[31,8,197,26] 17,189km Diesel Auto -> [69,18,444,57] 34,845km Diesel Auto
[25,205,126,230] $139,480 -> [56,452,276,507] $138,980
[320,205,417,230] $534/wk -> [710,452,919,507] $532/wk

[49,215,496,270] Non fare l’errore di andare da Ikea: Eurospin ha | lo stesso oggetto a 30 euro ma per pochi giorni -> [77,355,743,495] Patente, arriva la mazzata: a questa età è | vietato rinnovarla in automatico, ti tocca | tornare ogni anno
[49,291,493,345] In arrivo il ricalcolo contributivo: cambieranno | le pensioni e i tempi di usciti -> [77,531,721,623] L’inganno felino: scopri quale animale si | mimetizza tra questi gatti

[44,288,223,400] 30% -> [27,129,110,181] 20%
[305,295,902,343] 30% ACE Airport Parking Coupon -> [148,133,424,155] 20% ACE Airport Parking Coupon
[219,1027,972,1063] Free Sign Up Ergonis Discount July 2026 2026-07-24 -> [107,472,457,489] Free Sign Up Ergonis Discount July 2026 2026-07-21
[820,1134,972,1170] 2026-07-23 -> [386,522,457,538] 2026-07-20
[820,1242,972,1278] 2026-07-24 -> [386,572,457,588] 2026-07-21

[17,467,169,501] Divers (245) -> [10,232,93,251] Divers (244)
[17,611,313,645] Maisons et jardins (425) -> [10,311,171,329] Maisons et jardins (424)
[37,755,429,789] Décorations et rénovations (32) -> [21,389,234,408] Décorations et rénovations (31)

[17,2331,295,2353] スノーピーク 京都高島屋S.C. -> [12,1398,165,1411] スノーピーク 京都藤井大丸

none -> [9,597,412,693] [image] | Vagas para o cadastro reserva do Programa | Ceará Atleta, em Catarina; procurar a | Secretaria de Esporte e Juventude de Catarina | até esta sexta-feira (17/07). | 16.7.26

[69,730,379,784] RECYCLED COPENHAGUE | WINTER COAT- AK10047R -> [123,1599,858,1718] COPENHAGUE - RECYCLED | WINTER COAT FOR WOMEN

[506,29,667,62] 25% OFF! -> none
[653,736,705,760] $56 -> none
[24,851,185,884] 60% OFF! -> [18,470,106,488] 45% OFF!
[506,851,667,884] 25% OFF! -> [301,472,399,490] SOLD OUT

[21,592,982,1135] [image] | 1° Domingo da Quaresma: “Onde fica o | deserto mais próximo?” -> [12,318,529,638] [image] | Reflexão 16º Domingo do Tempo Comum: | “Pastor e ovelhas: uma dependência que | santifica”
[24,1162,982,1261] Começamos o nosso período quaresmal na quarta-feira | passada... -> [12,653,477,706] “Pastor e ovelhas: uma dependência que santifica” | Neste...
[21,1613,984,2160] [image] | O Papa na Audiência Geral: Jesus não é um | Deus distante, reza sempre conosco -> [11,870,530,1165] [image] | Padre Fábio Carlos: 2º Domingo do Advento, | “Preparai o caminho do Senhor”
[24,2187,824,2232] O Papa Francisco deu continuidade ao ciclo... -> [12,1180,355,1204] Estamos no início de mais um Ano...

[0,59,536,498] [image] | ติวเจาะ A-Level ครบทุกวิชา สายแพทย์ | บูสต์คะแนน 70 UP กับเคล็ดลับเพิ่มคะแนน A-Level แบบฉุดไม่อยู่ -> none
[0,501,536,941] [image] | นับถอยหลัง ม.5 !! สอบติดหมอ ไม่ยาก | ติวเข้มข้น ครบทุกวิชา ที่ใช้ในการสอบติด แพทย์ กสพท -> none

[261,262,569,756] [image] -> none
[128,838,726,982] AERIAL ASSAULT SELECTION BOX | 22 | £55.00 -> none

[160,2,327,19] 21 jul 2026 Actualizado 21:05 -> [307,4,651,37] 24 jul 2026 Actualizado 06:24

━━━━━━━━━━

> [GOAL OF THE EXERCISE] Reproduce, word for word, every line starting at the line that contains "[21,592,982,1135] [image] |" and ending with the final line of the entries.

> [ANSWER SPACE]
[21,592,982,1135] [image] | 1° Domingo da Quaresma: “Onde fica o | deserto mais próximo?” -> [12,318,529,638] [image] | Reflexão 16º Domingo do Tempo Comum: | “Pastor e ovelhas: uma dependência que | santifica”
[24,1162,982,1261] Começamos o nosso período quaresmal na quarta-feira | passada... -> [12,653,477,706] “Pastor e ovelhas: uma dependência que santifica” | Neste...
[21,1613,984,2160] [image] | O Papa na Audiência Geral: Jesus não é um | Deus distante, reza sempre conosco -> [11,870,530,1165] [image] | Padre Fábio Carlos: 2º Domingo do Advento, | “Preparai o caminho do Senhor”
[24,2187,824,2232] O Papa Francisco deu continuidade ao ciclo... -> [12,1180,355,1204] Estamos no início de mais um Ano...

[0,59,536,498] [image] | ติวเจาะ A-Level ครบทุกวิชา สายแพทย์ | บูสต์คะแนน 70 UP กับเคล็ดลับเพิ่มคะแนน A-Level แบบฉุดไม่อยู่ -> none
[0,501,536,941] [image] | นับถอยหลัง ม.5 !! สอบติดหมอ ไม่ยาก | ติวเข้มข้น ครบทุกวิชา ที่ใช้ในการสอบติด แพทย์ กสพท -> none

[261,262,569,756] [image] -> none
[128,838,726,982] AERIAL ASSAULT SELECTION BOX | 22 | £55.00 -> none

[160,2,327,19] 21 jul 2026 Actualizado 21:05 -> [307,4,651,37] 24 jul 2026 Actualizado 06:24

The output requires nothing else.